Si cet amendement à la loi actuelle - fruit d'un compromis laborieusement atteint en 1993 - est voté, l'IVG ne sera plus autorisée que dans deux cas: risque pour la vie ou la santé de la mère et grossesse résultant d'un viol ou d'un inceste.

"Il existe un grand consensus en Pologne quant à l'interdiction de tuer les enfants handicapés. En deux mois, la proposition a été signée par un nombre record de 830.000 personnes", assure Mme Godek.

Le président Andrzej Duda, proche de l'Église catholique, s'est engagé en novembre à promulguer la loi une fois adoptée.

- 'Avortement eugénique' -

"Je signerai la loi interdisant l'avortement eugénique, avant tout pour supprimer le droit de tuer des enfants atteints du syndrome de Down" (trisomie 21), avait déclaré le chef de l'État.

La proposition est moins restrictive que celle qui avait provoqué en 2016 de grandes manifestations de femmes vêtues de noir dans plusieurs villes de Pologne et avait finalement été rejetée par le Parlement.

Ce texte prévoyait des peines allant jusqu'à cinq ans de prison pour les médecins et autres personnes participant à l'IVG, y compris pour les patientes elles-mêmes, mais autorisait le juge à renoncer à punir ces dernières.

Plus de cent personnes, adversaires du durcissement de la législation et défenseurs du libre accès à l'IVG, vêtues de noir, ont manifesté devant le parlement polonais pour "défendre les droits de l'Homme et les droits des femmes", a constaté un journaliste de l'AFP.

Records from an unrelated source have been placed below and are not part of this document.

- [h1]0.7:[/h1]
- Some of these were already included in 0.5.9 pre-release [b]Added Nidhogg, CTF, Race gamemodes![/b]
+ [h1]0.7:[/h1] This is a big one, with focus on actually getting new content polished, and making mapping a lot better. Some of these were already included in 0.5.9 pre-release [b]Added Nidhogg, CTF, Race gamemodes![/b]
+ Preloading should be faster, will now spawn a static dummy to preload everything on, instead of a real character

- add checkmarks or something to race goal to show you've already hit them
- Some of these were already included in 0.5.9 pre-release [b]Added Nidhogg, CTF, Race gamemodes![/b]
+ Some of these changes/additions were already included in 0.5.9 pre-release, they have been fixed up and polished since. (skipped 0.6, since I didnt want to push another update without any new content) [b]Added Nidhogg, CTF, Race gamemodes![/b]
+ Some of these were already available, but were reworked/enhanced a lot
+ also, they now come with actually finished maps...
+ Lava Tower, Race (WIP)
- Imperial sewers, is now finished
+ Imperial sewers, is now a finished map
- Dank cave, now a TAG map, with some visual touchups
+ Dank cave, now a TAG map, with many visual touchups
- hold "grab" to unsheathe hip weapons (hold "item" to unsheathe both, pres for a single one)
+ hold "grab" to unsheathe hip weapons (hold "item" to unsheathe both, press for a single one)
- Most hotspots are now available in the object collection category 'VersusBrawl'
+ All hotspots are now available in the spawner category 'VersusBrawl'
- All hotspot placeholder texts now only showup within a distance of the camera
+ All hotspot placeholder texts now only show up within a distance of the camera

"Je réfléchis très sérieusement à émigrer. J'aime beaucoup mon pays, mais le climat politique change tellement que je n'imagine pas faire naître et élever mes enfants ici", a dit une femme de 32 ans, Kamila Radecka.

En face, une quinzaine de manifestants pro-vie ont installé un grand écran projetant des images de corps de bébés ensanglantés et un grand haut-parleur diffusant des cris d'enfants. "L'avortement est le meurtre d'un enfant innocent", a lancé un des militants, Maciej Wiewiorka.

- 'Une Pologne européenne' -

La proposition libérale rejetée prévoyait la libéralisation de l'IVG jusqu'à la 12e semaine de grossesse pour des raisons psychologiques et sociales, ainsi que l'introduction de l'éducation sexuelle dans les écoles et un accès libre à "la pilule du lendemain".

"Souvenez-vous de la vague de protestations qu'un projet ultérieur avait déclenché en 2017", a mis en garde les députés Barbara Nowacka en défendant son projet libéral baptisé "Sauvons les femmes 2017".

"Les droits de la femme ont été sévèrement limités depuis plus d'un an, on a limité l'accès à la contraception, aux droits reproductifs", a-t-elle déclaré.

"Nous voulons une Pologne normale, européenne".

Depuis leur arrivée au pouvoir il y a deux ans, les conservateurs ont introduit plusieurs mesures alignées sur les vues de la puissante Église catholique.

Le gouvernement PiS a notamment mis fin dès mi-2016 au programme de financement de la fécondation in vitro par l'État. En mai 2017, il a limité l'accès à "la pilule du lendemain", désormais accessible uniquement sur prescription médicale.